Club sucks I hope they get squashed in a three minute beatdown


----------



## NoyK (Jul 25, 2011)

*"How ya doin' buddy?"

KO is such a goat :lmao*


----------



## Mr. WrestleMania (Oct 16, 2012)

Owens didn't even connect with that punch. Wrong camera angle. Yikes.


----------



## wkc_23 (Jan 5, 2014)

"How ya doin buddy" :lol


----------



## birthday_massacre (Jan 30, 2013)

Owens is the best trash taker


----------



## Swissblade (May 18, 2014)

Ugh these awful crowds, man.


----------



## NoyK (Jul 25, 2011)

*The Jericho Flex pin! :mark: He hasn't done that shit since 2004/5 :mark:*


----------



## DoubtGin (Nov 24, 2013)

Jericho actually staying with WWE some a longer period really makes the difference her. He's my favorite wrestler, but I could not care about him because he'd stay for two months, trade wins and leave again without doing anything important. Him coming back as the babyface, turning heel on Styles and delivering one of the best material of his career could not have worked if he only stayed for a short time.


----------



## Lyanna (Jul 9, 2014)

Can't wait for the moment they finally give Owens a much deserved ME run


----------



## birthday_massacre (Jan 30, 2013)

ShowStopper said:


> Owens didn't even connect with that punch. Wrong camera angle. Yikes.


yeah the is the problem with the Cameras going 360 now, they sometimes show the secrets. SD is much worst with that.


----------



## Daemon_Rising (Jul 18, 2009)

Jericho eliminated from the Rumble.


----------



## Mr. WrestleMania (Oct 16, 2012)

The Jericho flex pin!

Finally.

:mark:

Used to mark like crazy for that from 1998-2000.


----------



## ironcladd1 (Jan 3, 2012)

Come on baybay!


----------



## PunjabiPrisoner (Jun 21, 2016)

Another bunch of commercials. I for one am glad for the opportunity to stretch my legs after sitting through the approx 3 minutes of action.


----------



## Lumpy McRighteous (Aug 19, 2013)

'Zo doing a baseball slide and not knocking himself out cold makes me a happy panda.


----------



## wkc_23 (Jan 5, 2014)

NoyK said:


> *The Jericho Flex pin! :mark: He hasn't done that shit since 2004/5 :mark:*


He's been doing that pin since his heel turn, earlier this year lol.


----------



## Chrome (Jan 11, 2012)

NoyK said:


> *The Jericho Flex pin! :mark: He hasn't done that shit since 2004/5 :mark:*


Used to do that shit all the time back on them old WWF games. :lol


----------



## NoyK (Jul 25, 2011)

ShowStopper said:


> The Jericho flex pin!
> 
> Finally.
> 
> ...


*Tought I was the only one :mark: :mark: :mark:*


----------



## SHIVV-EAUX-EMME-GEEE (Sep 12, 2013)

As soon as he shuts his mouth, I lose all interest in Enzo.


----------



## Daemon_Rising (Jul 18, 2009)

Chrome said:


> Used to do that shit all the time back on them old WWF games. :lol


Haha yes it saved you about a second of animation time and won me matches all the time


----------



## birthday_massacre (Jan 30, 2013)

EL SHIV said:


> As soon as he shuts his mouth, I lose all interest in Enzo.

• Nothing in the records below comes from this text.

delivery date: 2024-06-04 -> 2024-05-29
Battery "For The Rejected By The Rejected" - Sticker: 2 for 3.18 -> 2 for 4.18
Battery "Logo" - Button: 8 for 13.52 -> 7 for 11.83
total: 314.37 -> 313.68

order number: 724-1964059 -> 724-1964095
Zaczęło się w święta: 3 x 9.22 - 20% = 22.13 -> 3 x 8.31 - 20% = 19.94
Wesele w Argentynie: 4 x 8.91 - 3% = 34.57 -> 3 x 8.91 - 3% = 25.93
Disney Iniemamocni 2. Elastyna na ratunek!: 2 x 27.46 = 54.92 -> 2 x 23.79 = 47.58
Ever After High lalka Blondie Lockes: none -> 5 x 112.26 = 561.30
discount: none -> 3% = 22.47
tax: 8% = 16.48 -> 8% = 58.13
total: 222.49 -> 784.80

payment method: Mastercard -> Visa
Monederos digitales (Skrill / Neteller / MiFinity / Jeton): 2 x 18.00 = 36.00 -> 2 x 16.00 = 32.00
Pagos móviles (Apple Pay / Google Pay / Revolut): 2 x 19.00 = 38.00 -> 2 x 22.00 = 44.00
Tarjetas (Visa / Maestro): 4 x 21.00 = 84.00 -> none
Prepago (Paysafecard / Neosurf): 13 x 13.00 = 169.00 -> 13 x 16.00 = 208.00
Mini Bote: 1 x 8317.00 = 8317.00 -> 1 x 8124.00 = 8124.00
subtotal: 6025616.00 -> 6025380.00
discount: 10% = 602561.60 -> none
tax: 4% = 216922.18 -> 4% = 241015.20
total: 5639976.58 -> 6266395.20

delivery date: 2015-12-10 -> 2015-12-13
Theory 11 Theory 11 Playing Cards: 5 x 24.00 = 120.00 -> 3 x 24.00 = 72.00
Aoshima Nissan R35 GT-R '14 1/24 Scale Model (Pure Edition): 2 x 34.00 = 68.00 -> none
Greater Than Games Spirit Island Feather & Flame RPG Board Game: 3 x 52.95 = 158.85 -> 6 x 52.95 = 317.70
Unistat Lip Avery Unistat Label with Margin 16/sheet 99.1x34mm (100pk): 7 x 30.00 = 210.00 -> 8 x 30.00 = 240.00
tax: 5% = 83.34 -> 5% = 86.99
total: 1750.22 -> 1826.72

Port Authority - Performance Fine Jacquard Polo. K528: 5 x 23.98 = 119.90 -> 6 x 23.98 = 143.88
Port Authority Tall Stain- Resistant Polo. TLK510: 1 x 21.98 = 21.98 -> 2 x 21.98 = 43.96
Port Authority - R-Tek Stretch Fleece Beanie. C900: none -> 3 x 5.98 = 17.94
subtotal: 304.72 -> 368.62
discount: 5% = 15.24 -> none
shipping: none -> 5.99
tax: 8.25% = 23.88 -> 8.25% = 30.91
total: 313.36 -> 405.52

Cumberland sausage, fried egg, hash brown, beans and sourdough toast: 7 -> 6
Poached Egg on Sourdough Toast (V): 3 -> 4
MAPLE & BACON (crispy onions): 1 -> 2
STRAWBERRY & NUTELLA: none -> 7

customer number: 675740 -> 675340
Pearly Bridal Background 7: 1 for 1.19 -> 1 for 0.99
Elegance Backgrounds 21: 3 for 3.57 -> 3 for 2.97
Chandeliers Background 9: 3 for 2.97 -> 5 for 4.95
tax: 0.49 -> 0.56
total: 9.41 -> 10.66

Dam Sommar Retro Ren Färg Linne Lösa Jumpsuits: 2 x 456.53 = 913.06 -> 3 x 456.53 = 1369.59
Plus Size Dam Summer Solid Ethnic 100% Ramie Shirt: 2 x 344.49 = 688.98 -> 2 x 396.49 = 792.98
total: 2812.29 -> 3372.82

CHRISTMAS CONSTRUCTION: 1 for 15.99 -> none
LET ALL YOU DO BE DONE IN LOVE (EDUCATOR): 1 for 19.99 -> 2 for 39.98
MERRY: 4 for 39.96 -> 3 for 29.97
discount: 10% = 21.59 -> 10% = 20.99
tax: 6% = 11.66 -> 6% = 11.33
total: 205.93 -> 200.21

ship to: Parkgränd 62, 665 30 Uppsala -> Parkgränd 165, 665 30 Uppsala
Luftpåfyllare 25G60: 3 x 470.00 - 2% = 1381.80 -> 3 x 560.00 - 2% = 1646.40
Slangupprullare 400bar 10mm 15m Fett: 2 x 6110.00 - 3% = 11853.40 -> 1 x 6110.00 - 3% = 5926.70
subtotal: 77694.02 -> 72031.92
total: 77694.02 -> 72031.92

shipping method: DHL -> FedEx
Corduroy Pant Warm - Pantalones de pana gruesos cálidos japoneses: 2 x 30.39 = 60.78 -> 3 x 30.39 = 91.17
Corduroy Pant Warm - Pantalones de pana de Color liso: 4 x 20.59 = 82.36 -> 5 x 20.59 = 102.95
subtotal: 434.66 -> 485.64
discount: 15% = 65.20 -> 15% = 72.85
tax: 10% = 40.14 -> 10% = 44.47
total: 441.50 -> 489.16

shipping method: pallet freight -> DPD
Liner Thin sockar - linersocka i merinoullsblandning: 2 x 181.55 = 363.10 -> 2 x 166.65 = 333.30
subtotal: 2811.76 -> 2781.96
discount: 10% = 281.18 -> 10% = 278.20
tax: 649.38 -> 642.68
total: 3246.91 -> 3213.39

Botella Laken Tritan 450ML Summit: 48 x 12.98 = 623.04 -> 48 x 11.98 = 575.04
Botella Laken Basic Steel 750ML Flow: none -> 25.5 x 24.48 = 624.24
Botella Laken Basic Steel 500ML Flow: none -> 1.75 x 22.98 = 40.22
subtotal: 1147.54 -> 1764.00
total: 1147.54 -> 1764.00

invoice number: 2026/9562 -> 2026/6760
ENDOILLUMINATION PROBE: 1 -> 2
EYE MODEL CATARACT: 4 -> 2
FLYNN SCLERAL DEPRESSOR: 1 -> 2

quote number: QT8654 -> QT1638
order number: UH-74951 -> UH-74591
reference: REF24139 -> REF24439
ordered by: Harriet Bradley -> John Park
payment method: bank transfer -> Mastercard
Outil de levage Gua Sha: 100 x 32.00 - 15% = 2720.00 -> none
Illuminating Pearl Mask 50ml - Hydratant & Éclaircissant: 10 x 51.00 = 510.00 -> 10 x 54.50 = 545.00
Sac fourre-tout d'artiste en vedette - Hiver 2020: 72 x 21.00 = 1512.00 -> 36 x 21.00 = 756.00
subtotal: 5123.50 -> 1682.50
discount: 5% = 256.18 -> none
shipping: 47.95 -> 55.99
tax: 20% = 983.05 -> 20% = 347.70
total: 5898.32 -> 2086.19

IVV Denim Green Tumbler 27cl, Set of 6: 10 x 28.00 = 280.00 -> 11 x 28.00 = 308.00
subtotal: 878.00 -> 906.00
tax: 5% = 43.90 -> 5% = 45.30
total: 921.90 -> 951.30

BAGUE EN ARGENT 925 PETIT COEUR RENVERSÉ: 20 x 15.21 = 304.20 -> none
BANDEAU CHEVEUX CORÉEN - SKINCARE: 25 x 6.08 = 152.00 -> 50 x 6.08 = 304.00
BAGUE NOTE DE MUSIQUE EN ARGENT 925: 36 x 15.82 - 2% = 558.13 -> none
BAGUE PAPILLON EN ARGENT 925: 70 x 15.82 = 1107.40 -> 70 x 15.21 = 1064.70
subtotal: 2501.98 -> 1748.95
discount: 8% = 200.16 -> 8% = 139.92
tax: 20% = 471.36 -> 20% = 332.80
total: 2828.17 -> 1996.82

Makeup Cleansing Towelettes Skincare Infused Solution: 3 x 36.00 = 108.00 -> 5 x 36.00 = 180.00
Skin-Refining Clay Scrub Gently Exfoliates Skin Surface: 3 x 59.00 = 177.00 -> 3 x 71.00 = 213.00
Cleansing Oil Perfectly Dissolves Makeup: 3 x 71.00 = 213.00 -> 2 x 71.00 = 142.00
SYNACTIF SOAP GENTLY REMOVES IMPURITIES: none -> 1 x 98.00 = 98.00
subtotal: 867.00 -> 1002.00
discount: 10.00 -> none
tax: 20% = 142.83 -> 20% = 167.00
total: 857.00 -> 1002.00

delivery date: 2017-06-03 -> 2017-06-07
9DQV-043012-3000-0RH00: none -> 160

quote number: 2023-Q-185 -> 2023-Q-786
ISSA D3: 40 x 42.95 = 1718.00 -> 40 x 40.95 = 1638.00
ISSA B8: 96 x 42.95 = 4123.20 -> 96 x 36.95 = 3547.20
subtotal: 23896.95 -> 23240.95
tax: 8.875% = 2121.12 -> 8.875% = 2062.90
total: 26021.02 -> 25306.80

hes the road dog of the team


----------



## MarkyWhipwreck (Dec 20, 2014)

He's been doing the Flex Pin all year guys, have you not noticed ? :lol


----------



## FROSTY (Jan 22, 2015)

ShowStopper said:


> Jericho looks like a late 90's coffee-shop waiter with that goatee and moustache.
> 
> :lol


*I was thinking the same only pictured a groovy cat from the 60's who loves jazz, waiting for him to pull out the beret next week lol kinda like this







*


----------



## wkc_23 (Jan 5, 2014)

EL SHIV said:


> As soon as he shuts his mouth, I lose all interest in Enzo.


Yeah. He's a really bad wrestler :lol


----------



## MarkyWhipwreck (Dec 20, 2014)

Jericho better not job to this jabron.


----------



## Rowdy Yates (Nov 24, 2014)

That was probably the first time since Enzo has been on the main roster where the talking had no script and all he could come back at Jericho with was "i will shove it down your throat":lmao. This geek is going to be a nobody very quickly after Cass is pushed on his own and he has not got his scripted New Age Outlaws rip off intro to fall back on


----------



## Chan Hung (Dec 28, 2011)

I actually enjoyed the opening promo. For a 3 hour show you need promos anyways :lol


----------



## wwetna1 (Apr 7, 2005)

Honestly KO and Y2J vs them for a month on the tv and live event circuit is a great way to improve Enzo and Cass


----------



## ChicagoFit (Apr 24, 2015)

Cass tries to get the crowd into this turd and the expensive seats up front politely golf clap


----------



## Chan Hung (Dec 28, 2011)

Rowdy Yates said:


> That was probably the first time since Enzo has been on the main roster where the talking had no script and all he could come back at Jericho with was "i will shove it down your throat":lmao. This geek is going to be a nobody very quickly after Cass is pushed on his own and he has not got his scripted New Age Outlaws rip off intro to fall back on


Are the promos unscripted?


----------



## I drink and I know things (Feb 7, 2010)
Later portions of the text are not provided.